====== DATA EXTRACT

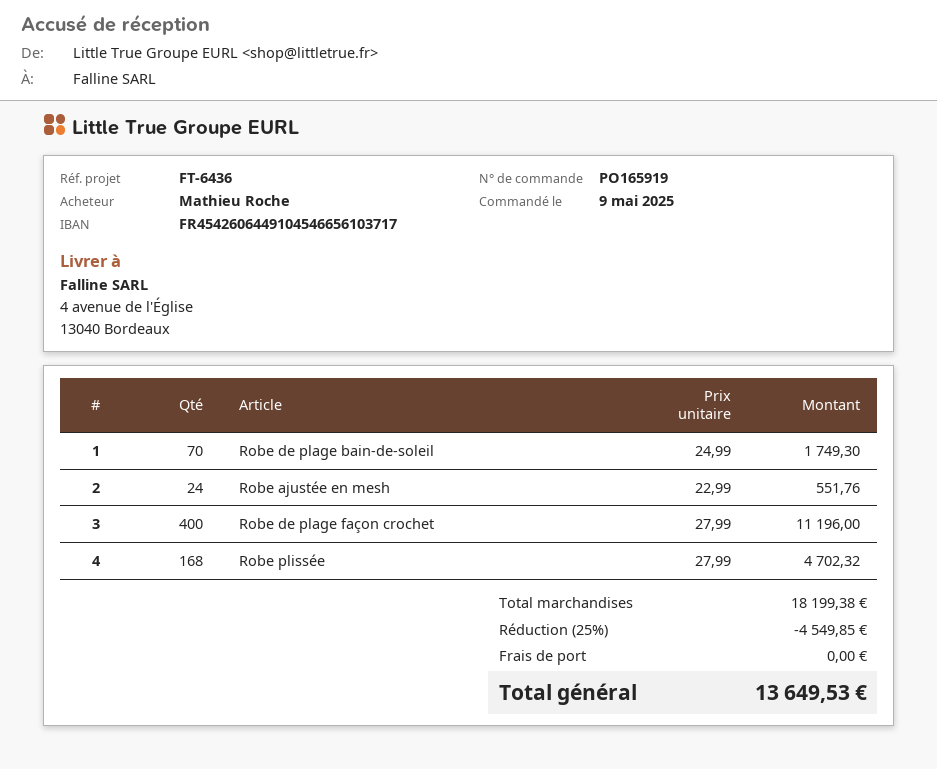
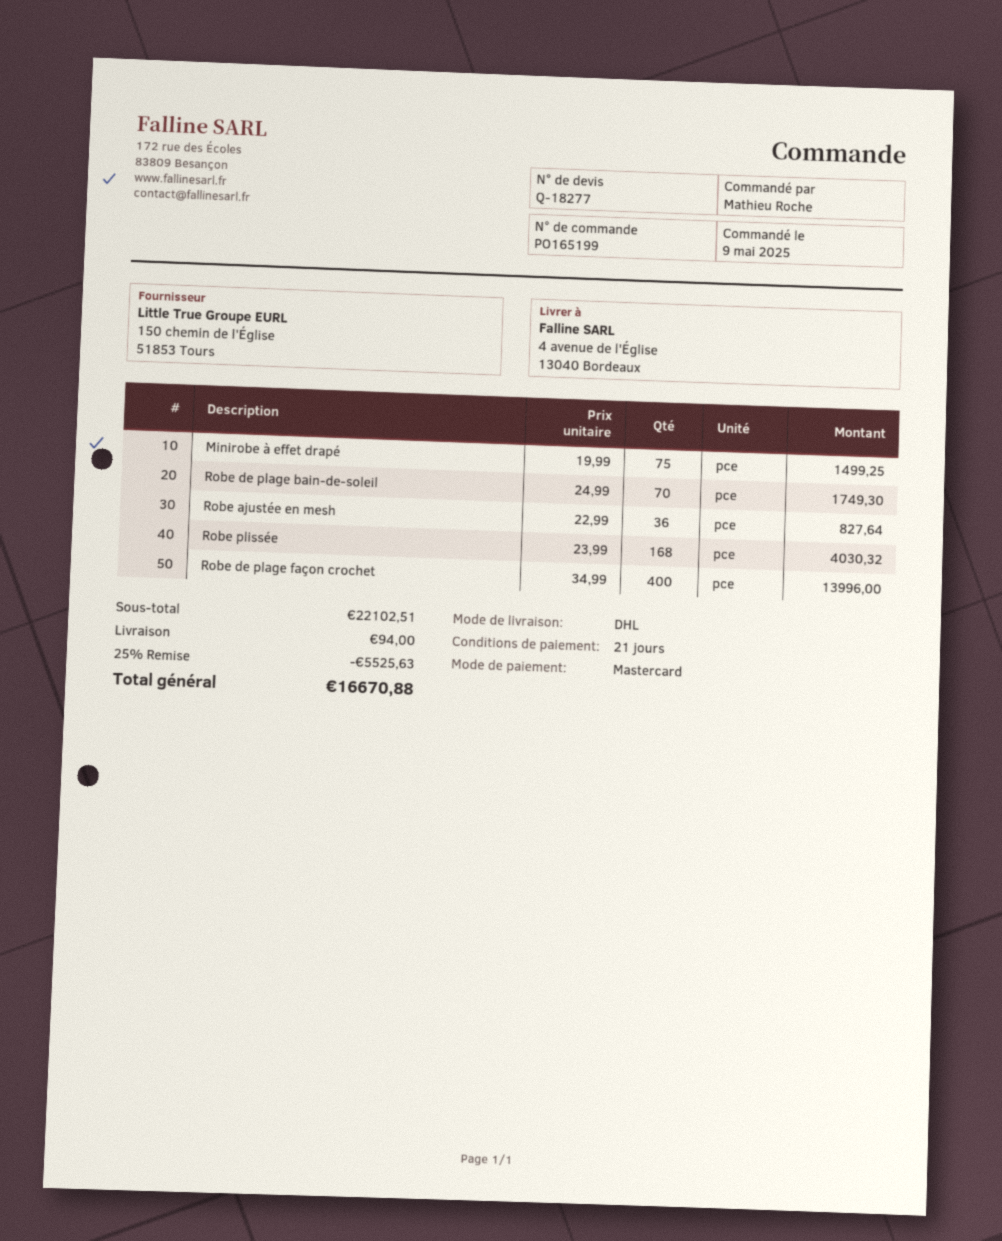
order number: PO165919 -> PO165199
Robe ajustée en mesh: 24 x 22.99 = 551.76 -> 36 x 22.99 = 827.64
Robe de plage façon crochet: 400 x 27.99 = 11196.00 -> 400 x 34.99 = 13996.00
Robe plissée: 168 x 27.99 = 4702.32 -> 168 x 23.99 = 4030.32
Minirobe à effet drapé: none -> 75 x 19.99 = 1499.25
subtotal: 18199.38 -> 22102.51
discount: 25% = 4549.85 -> 25% = 5525.63
shipping: 0.00 -> 94.00
total: 13649.53 -> 16670.88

============

### PROBLEM TO SOLVE
Exactly as they appear, transcribe the lines from the top of the material above through the line with "Minirobe à effet". Omit any picture.

### TASK SOLUTION
order number: PO165919 -> PO165199
Robe ajustée en mesh: 24 x 22.99 = 551.76 -> 36 x 22.99 = 827.64
Robe de plage façon crochet: 400 x 27.99 = 11196.00 -> 400 x 34.99 = 13996.00
Robe plissée: 168 x 27.99 = 4702.32 -> 168 x 23.99 = 4030.32
Minirobe à effet drapé: none -> 75 x 19.99 = 1499.25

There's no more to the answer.